Start of PROVIDED RECORDS

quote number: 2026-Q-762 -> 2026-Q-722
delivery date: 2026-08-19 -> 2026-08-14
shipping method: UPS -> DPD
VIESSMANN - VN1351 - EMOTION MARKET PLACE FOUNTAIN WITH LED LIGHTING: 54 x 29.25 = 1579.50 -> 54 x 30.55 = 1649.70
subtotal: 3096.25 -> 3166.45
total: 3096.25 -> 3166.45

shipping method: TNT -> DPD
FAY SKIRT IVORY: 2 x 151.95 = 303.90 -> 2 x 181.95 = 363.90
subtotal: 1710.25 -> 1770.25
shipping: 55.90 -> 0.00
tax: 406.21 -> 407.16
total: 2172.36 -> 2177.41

End of PROVIDED RECORDS
Start of PROVIDED RECORDS

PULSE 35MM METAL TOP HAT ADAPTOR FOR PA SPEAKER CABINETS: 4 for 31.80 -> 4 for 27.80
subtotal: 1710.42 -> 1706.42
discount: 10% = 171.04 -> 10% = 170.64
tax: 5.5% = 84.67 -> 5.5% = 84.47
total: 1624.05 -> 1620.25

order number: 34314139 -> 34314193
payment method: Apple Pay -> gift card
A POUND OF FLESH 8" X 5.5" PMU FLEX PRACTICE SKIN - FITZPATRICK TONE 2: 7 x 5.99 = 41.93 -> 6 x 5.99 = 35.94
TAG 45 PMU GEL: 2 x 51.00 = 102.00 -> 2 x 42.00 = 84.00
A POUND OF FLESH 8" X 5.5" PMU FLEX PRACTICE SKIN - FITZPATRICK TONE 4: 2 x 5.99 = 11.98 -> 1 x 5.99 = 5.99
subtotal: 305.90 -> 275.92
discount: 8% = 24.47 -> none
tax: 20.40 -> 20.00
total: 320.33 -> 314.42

End of PROVIDED RECORDS

Could you set down, word for word, only the lines above from the line with "TAG 45 PMU GEL: 2" to the line with "total: 320.33 -> 314.42", including both?

TAG 45 PMU GEL: 2 x 51.00 = 102.00 -> 2 x 42.00 = 84.00
A POUND OF FLESH 8" X 5.5" PMU FLEX PRACTICE SKIN - FITZPATRICK TONE 4: 2 x 5.99 = 11.98 -> 1 x 5.99 = 5.99
subtotal: 305.90 -> 275.92
discount: 8% = 24.47 -> none
tax: 20.40 -> 20.00
total: 320.33 -> 314.42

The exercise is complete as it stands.